Their Mind how you go checklist is an essential for anyone with mental health needs travelling overseas. After her visit, Georgina commented: “I was really struck by the generosity of all of the staff and volunteers I met. Everyone’s hard work and dedication, and their commitment to offer British nationals excellent service and treatment was obvious. Resource pressures, financial limitations and culture all impact what a British national can expect should they require hospital treatment during their stay in Sri Lanka. British High Commission staff has built vital links with local services through their targeted outreach and communications campaign which you can follow on Facebook.”

But it’s not just about British Nationals. Sri Lanka’s long civil conflict and the 2004 Tsunami both had an enormous impact on the population’s mental health. Children and adults from every ethnicity, religion and socio-economic background have faced conflict-related mental health issues as individuals, families and communities. Mental health services in Sri Lanka are mostly based around institutional care, but there are barely 48 specialist psychiatrists in the country. The High Commission is running workshops and education programmes to promote understanding, reduce stigma and encourage early detection of mental health needs as well as supporting hospital occupational therapy departments.

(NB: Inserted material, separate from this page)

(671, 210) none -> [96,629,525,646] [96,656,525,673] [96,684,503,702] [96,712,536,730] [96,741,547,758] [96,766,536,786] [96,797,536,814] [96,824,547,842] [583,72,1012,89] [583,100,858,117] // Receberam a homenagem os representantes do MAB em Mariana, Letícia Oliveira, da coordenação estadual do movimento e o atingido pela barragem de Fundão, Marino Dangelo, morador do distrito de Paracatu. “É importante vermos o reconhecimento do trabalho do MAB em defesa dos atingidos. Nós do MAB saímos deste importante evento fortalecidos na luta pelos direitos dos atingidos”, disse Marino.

Studies link poor mental health in Sri Lanka particularly with exposure to trauma, but also with internal displacement, widowhood and unemployment. Exposure to conflict is connected with school absenteeism and lower grades especially for those forced to fight as child soldiers. Rates of depression in the North are almost double the national prevalence. Former soldiers, especially those permanently disabled, are also more likely to exhibit psychological distress, as are the many Sri Lankans who worked or volunteered as humanitarians during and after the conflict, or in the immediate aftermath of the Tsunami.

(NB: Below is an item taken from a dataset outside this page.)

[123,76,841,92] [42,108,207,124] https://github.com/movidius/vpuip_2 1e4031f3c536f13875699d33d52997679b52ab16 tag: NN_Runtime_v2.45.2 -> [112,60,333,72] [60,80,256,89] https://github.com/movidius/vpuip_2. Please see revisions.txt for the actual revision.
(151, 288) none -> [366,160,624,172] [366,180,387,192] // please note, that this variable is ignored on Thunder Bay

Recovery can be long, slow and painful. It is also multi-layered. I met Pablo de Grieff, the United Nations Human Rights Council Special Rapporteur on the promotion of truth, justice, reparation and guarantees of non-recurrence when he came to Sri Lanka last month. Recognising the impact of loss across Sri Lankan society, he called for urgent psycho-social support for those affected, including clarifying the fate of the disappeared. His statement focused on the need for the Sri Lankan Government to address reconciliation and accountability in the most consultative and participatory way, making it clear that for transitional justice to be effective, the victims who have personally suffered the most need to be willing to share their experiences with relevant institutions. Mindfulness is about being at peace with yourself. Mental Health Awareness Week is a good time to think of recovery in this broadest sense.